Asked about the negative tone of the campaign, Vitter pointed to the constant stream of negative attack ads he’s faced.

“There’s nobody who has been the target of more negative campaigning than me,” he said, noting that several political action committees have been created to attack him. He only alluded to the central theme of those ads and a recent one from Edwards’ campaign: Vitter’s prostitution scandal.

“You act holier than thou,” Vitter said. “You have the most vicious negative ad up right now.”

He was referring to Edwards’ recent ad that claims Vitter put “prostitutes over patriots” because cell phone and voting records put him in contact with the D.C. madam the same day he missed a vote honoring fallen soldiers in Congress.

“If it’s a low blow, then that’s because of where you live, senator,” Edwards said, alluding to what he called Vitter’s “extracurricular activities.”

The debate was not as exciting as it sounds, but there were nuggets to be mined. Overall, I doubt that many votes were changed. It was Tuesday night on public broadcasting, after all.
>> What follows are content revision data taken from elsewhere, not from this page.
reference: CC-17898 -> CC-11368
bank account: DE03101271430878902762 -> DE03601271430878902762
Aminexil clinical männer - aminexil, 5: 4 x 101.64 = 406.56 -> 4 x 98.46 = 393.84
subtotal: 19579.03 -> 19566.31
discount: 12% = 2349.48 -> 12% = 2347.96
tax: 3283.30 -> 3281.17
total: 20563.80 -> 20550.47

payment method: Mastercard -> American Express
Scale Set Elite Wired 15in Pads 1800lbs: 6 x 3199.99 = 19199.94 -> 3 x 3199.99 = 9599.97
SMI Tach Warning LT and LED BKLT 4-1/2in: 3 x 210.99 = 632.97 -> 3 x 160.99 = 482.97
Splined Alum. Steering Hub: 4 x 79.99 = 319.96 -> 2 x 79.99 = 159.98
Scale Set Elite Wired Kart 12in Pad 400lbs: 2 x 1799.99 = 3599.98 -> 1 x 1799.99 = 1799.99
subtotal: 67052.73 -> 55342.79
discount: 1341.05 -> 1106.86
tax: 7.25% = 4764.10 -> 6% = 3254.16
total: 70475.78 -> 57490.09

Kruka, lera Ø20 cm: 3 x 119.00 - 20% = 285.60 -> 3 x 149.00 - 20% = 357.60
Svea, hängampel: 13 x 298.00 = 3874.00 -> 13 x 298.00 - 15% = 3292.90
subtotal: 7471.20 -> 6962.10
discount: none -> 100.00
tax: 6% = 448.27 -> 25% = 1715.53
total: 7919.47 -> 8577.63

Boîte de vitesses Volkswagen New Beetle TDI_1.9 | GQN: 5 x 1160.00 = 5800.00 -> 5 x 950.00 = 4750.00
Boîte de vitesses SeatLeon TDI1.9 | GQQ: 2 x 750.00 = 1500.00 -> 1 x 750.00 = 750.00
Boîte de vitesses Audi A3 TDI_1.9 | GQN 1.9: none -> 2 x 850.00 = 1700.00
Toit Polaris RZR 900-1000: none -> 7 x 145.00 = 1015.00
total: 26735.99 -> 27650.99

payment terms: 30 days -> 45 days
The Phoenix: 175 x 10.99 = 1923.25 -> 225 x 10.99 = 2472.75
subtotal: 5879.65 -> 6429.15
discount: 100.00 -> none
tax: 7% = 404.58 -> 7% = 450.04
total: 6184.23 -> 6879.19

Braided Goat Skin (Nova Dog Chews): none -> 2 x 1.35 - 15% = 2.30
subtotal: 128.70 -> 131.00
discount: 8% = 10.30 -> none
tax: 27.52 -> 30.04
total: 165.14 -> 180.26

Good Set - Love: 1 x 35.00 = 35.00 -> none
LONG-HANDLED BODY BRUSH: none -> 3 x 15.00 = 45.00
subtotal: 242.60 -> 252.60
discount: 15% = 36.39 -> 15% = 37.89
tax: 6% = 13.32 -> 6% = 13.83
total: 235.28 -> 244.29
The candidates will play what my friend Jeffrey calls debateball one more time next Monday. Since Vitter only appeared in two televised forums during the primary, his very participation means that he knows that he’s in trouble. Here’s hoping more shit hits the fan between now and then. Given how this campaign has gone, the odds are *much* better than Fifty Fifty:

 

2 thoughts on “Louisiana Politics: Of Gumshoes, Gobshites, and Goobers

  1. I guess the question for me as a rank outsider but semi-amused observer is: Do all these shenanigans redound to Vitter’s benefit or detriment in Louisiana?

    1. It helps him with hardcore wingnuts but hurts him with other folks. Republican women are up in arms about him right now. Hopefully, they’ll vote for Edwards but they might just sit it out.